**Exercise:** Identify each line below that contains the word "left", and copy it out.

────────────────────────────────────────

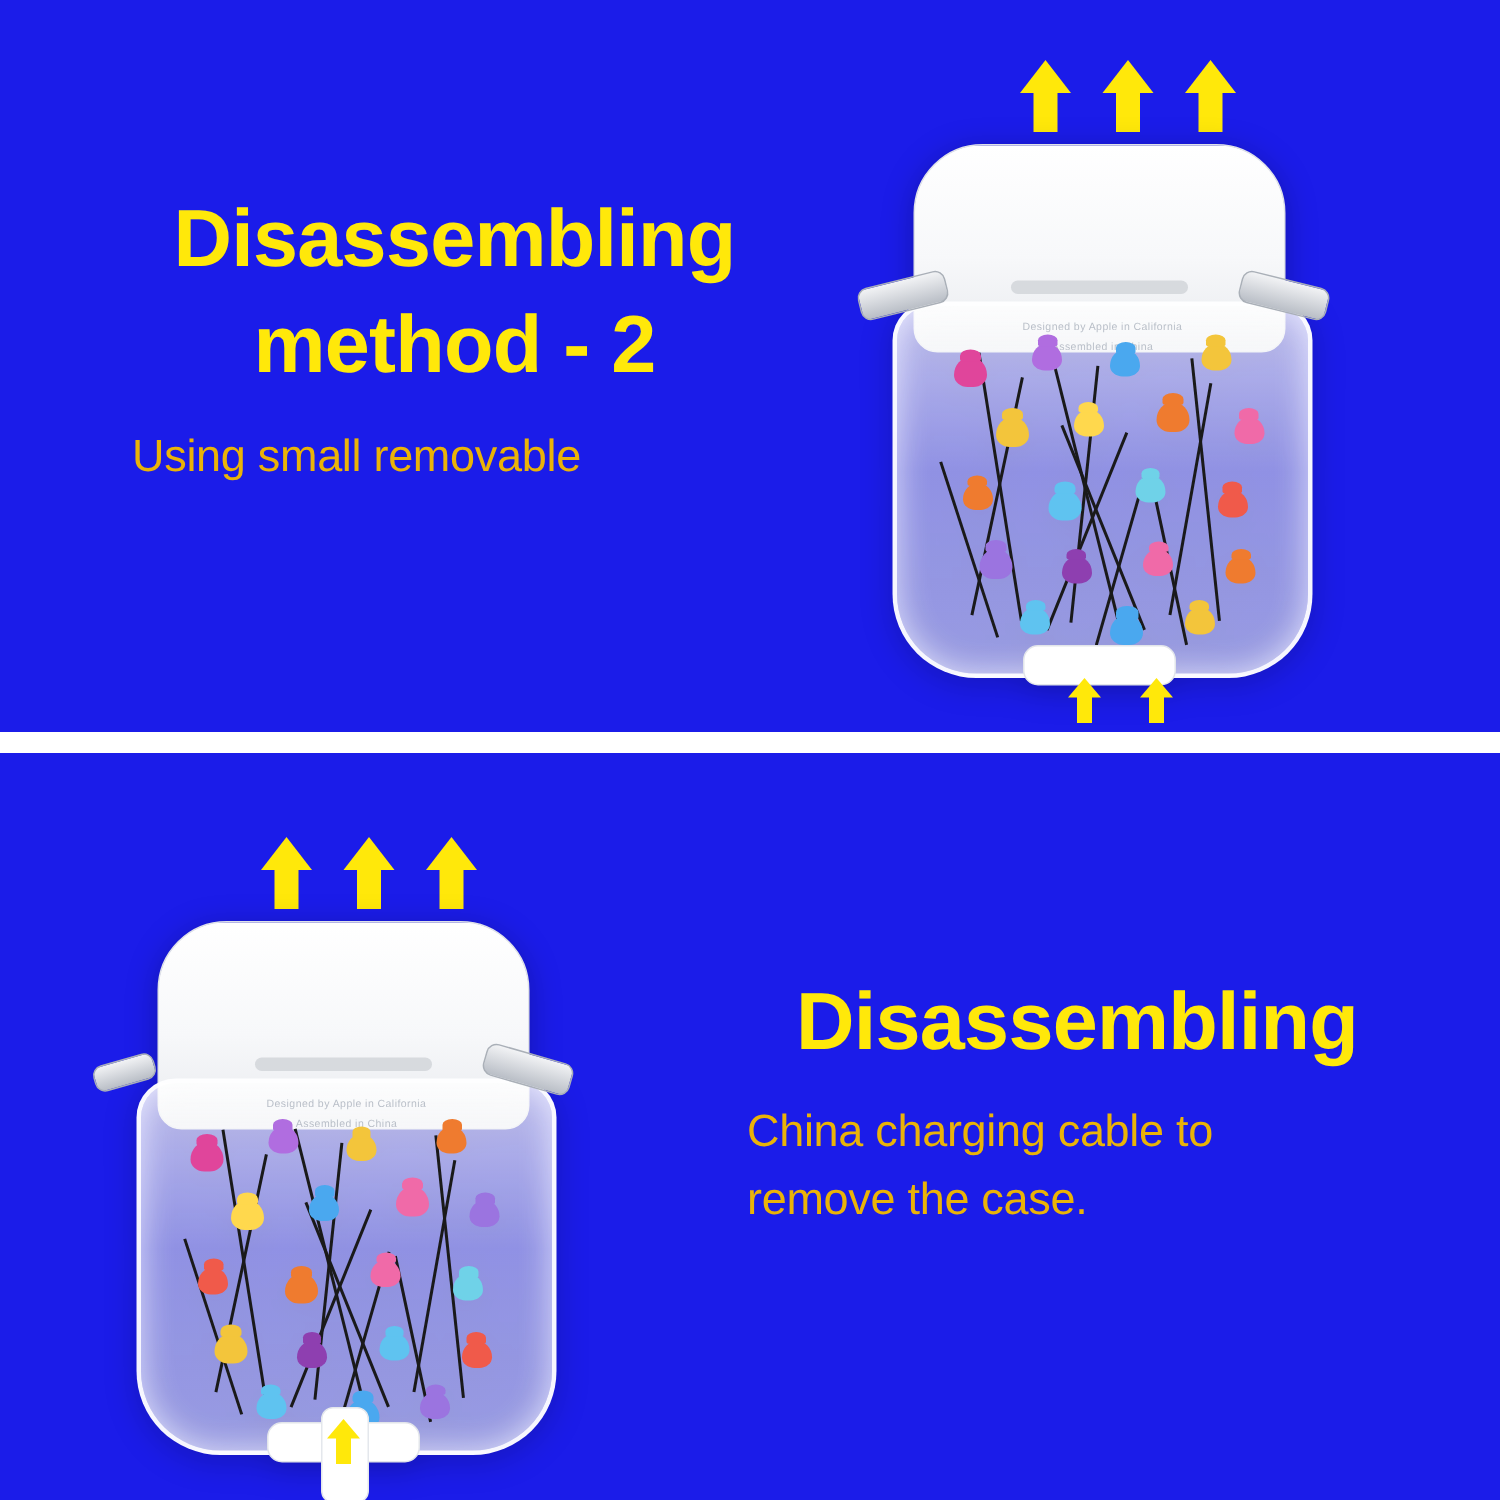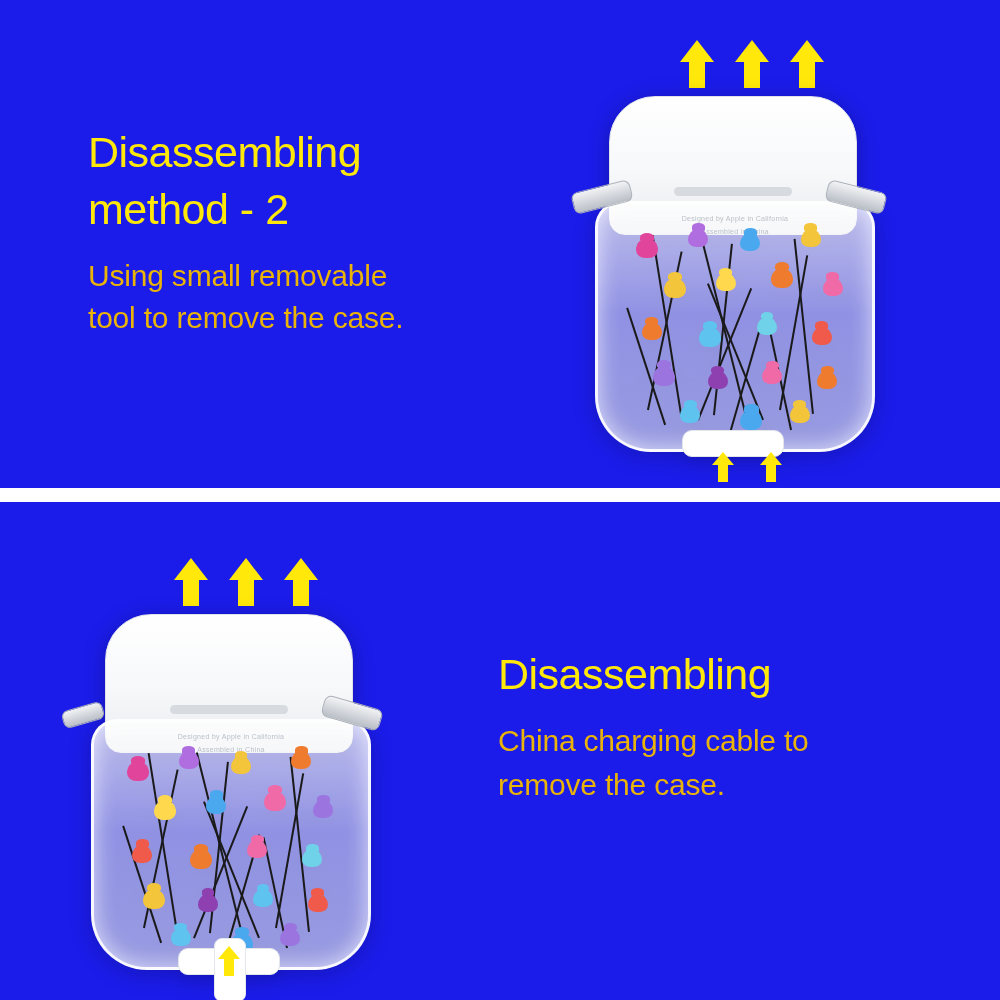--- a/index.html
+++ b/index.html
@@ -11,24 +11,25 @@
     position:relative;
   }
   .panel{position:absolute;left:0;width:1000px;overflow:hidden;}
   #panel-top{top:0;height:488px;background:#1b1ce9;}
   .divider{position:absolute;left:0;top:488px;width:1000px;height:14px;background:#ffffff;}
   #panel-bottom{top:502px;height:498px;background:#1b1ce9;}
 
   .text-block{position:absolute;}
   .headline{
     color:#ffe80a;
-    font-weight:normal;
-    font-size:43px;
+    font-weight:bold;
+    font-size:54px;
     line-height:1.32;
     letter-spacing:-0.5px;
+    text-align:center;
   }
   .subtext{
     color:#eab308;
     font-size:30px;
     line-height:1.35;
     margin-top:18px;
     letter-spacing:-0.2px;
   }
 
   
@@ -180,21 +181,20 @@
   </div>
   <div class="arrow-up arrow-small" style="left:760px;top:452px;">
     <div class="head"></div>
       <div class="shaft"></div>
   </div>
 
   <div class="text-block" style="left:88px;top:124px;width:430px;">
     <div class="headline">Disassembling</div>
     <div class="headline">method - 2</div>
     <div class="subtext">Using small removable</div>
-    <div class="subtext" style="margin-top:2px;">tool to remove the case.</div>
   </div>
 </div>
 
 <div class="divider"></div>
 
 <div class="panel" id="panel-bottom">
 
   <div class="arrow-up" style="left:174px;top:56px;">
     <div class="head"></div>
       <div class="shaft"></div>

────────────────────────────────────────

**Answer for this exercise:**
   .panel{position:absolute;left:0;width:1000px;overflow:hidden;}
   .divider{position:absolute;left:0;top:488px;width:1000px;height:14px;background:#ffffff;}
   <div class="arrow-up arrow-small" style="left:760px;top:452px;">
   <div class="text-block" style="left:88px;top:124px;width:430px;">
   <div class="arrow-up" style="left:174px;top:56px;">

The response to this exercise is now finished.